- Born: August 11, 1871 South Bend, Indiana, U.S.
- Died: December 2, 1932 (aged 61) Chicago, Illinois, U.S.
- Resting place: South Bend City Cemetery South Bend, Indiana, U.S.
- Occupation: Businessman
- Spouse: Alice Rhawn ​(m. 1893)​
- Children: 2
- Parent: Clement Studebaker

= Clement Studebaker Jr. =

American businessman (1871–1932)

Clement Studebaker Jr. (August 11, 1871 – December 3, 1932) was an American businessman and the son of wagon, carriage and automobile manufacturer Clement Studebaker. He held executive positions in the family's automobile business, Studebaker Corporation, and later became the president and chairman of several other important companies.

==Early life==
Clement Studebaker Jr. was born on August 11, 1871, in South Bend, Indiana, to Clement Studebaker.

==Career==
According to Albert Russel Erskine, young Clement served an apprenticeship with Studebaker, working in several departments and rising to a board position and treasurer. He is elsewhere recorded as having been the E-M-F company's vice-president, presumably after that company's take-over by Studebaker in 1910. By 1916, he had moved on to become president and chairman of the utility, North American Light and Power Company, the precursor of the North American Company.

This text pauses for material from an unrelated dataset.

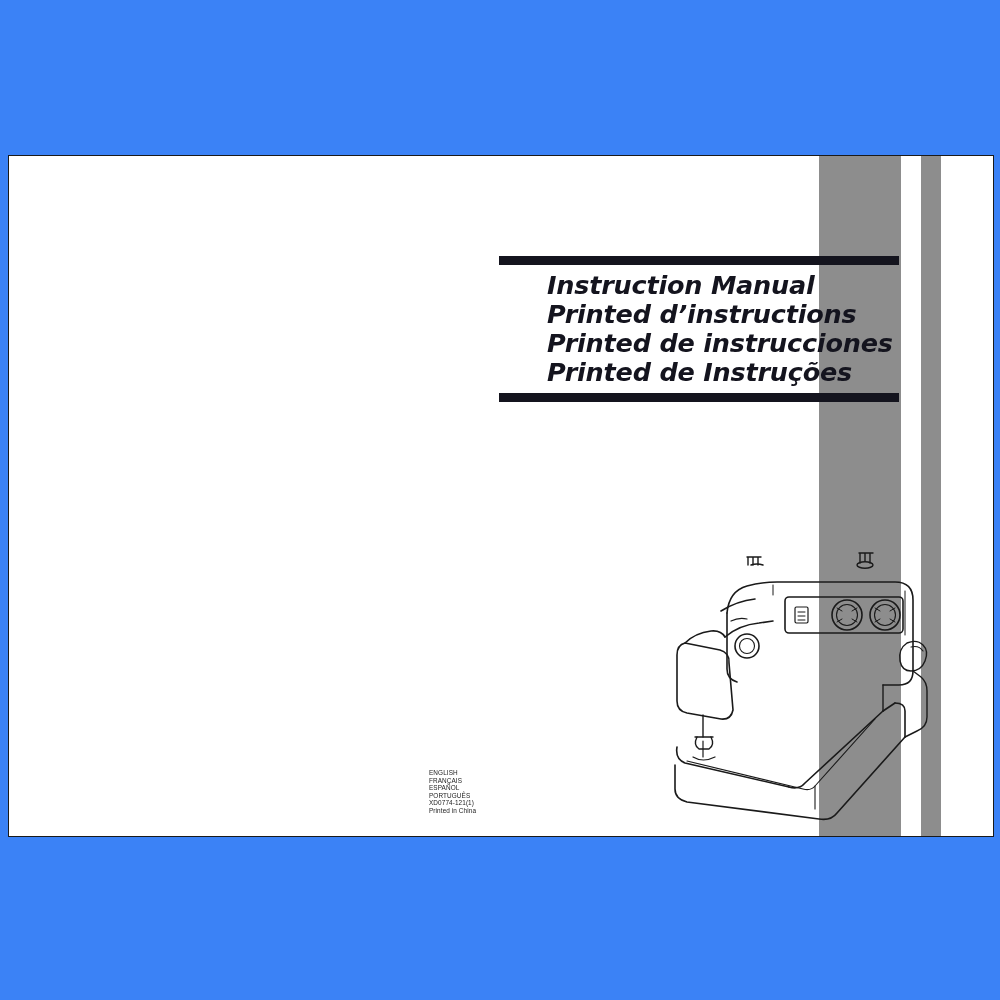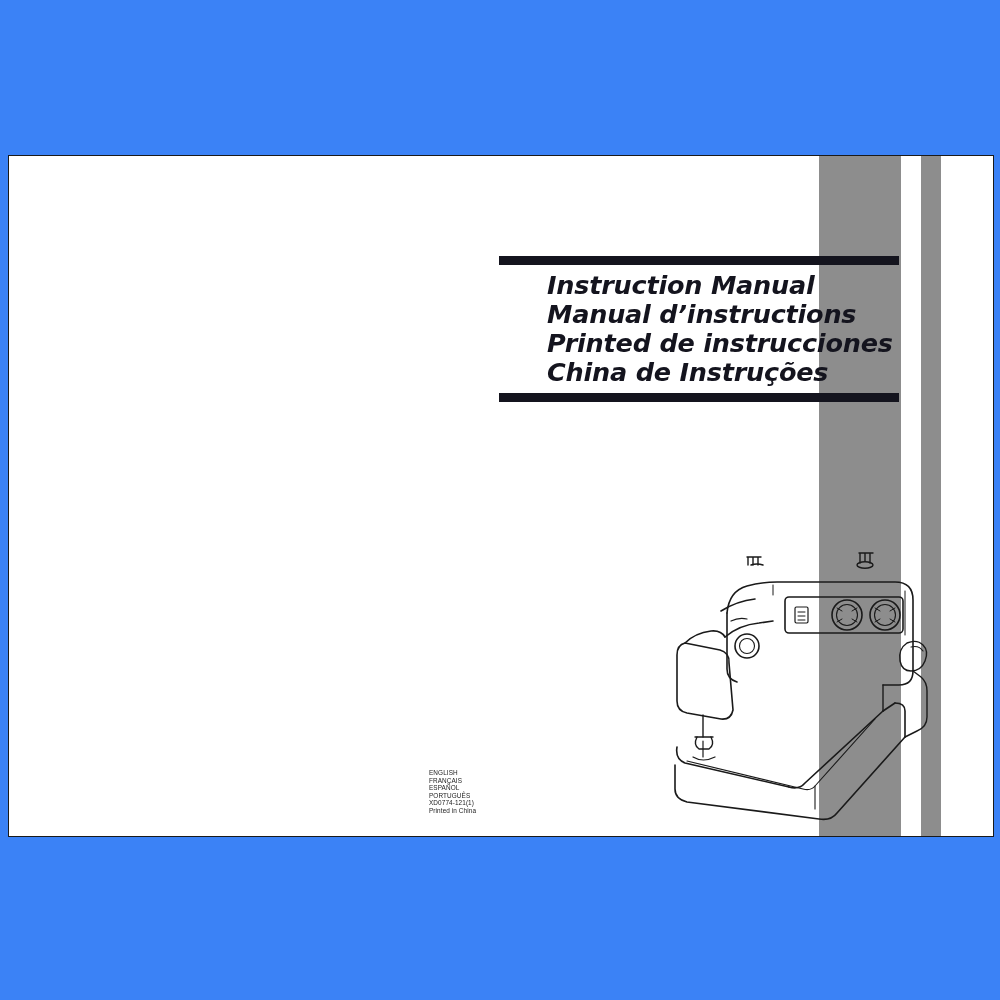"Manual d’instructions" div.title-line { text: Manual -> Printed }
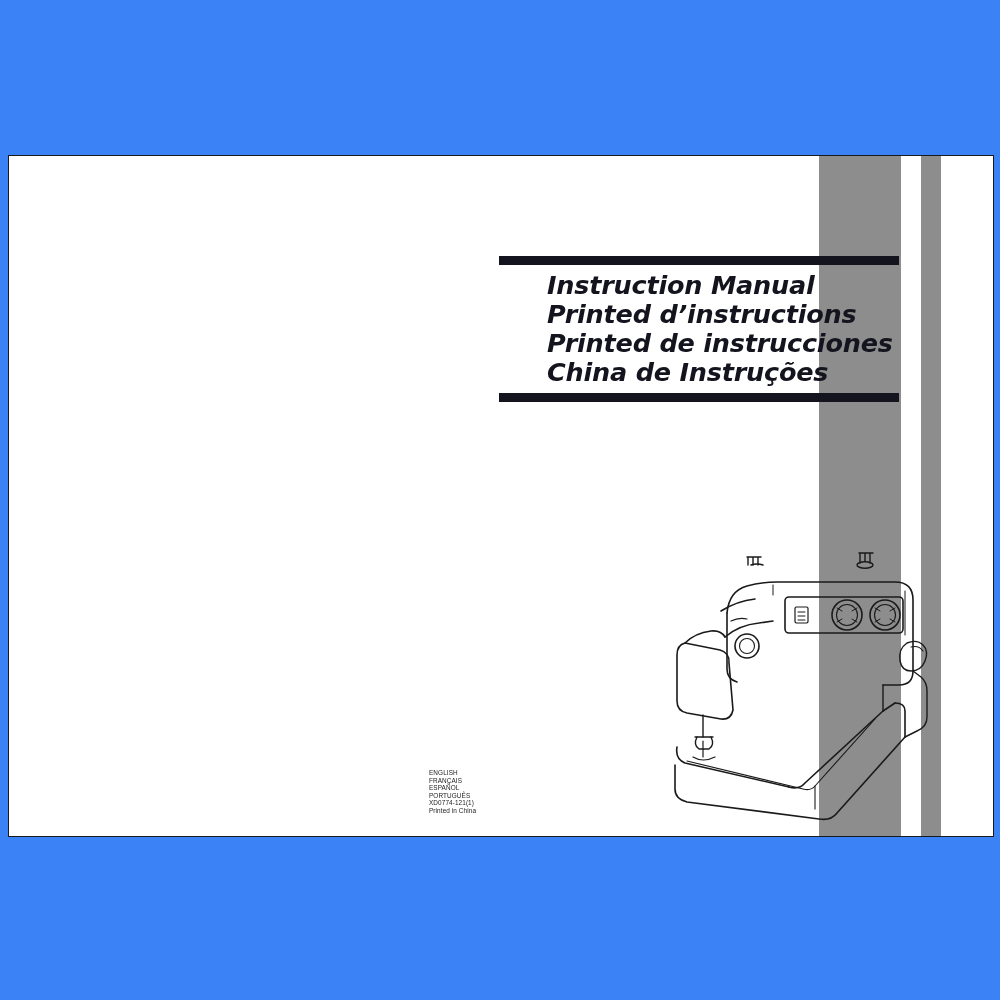"China de Instruções" div.title-line { text: China -> Printed }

At various times, he also served as president and chairman of the board of the Illinois Power and Light Company (and of its subsidiary, the Illinois Traction Company), and of the South Bend Watch Company, as well as treasurer of the Chicago South Shore and South Bend Railroad. Around 1920, Studebaker moved to Chicago.

==Death==
Studebaker married Alice Rhawn of Philadelphia on April 27, 1893. They had two children, Clement Studebaker III (1894–1975), and Esther (1898–1989). After their marriage, they lived at Tippecanoe Place and South Scott Street in South Bend for a time. After moving to Chicago, they lived at a house on the corner of Jefferson Boulevard and Greenlawn Avenue.

Studebaker died of heart complications at his 1500 Lake Shore Drive home in Chicago on December 3, 1932. His body was shipped back to his hometown of South Bend, Indiana and buried at the family mausoleum in South Bend City Cemetery. Two wills were found, the first of which left his two-million dollar estate to, among others, several colleges. The second will, which superseded the first, left his fortune to his two children.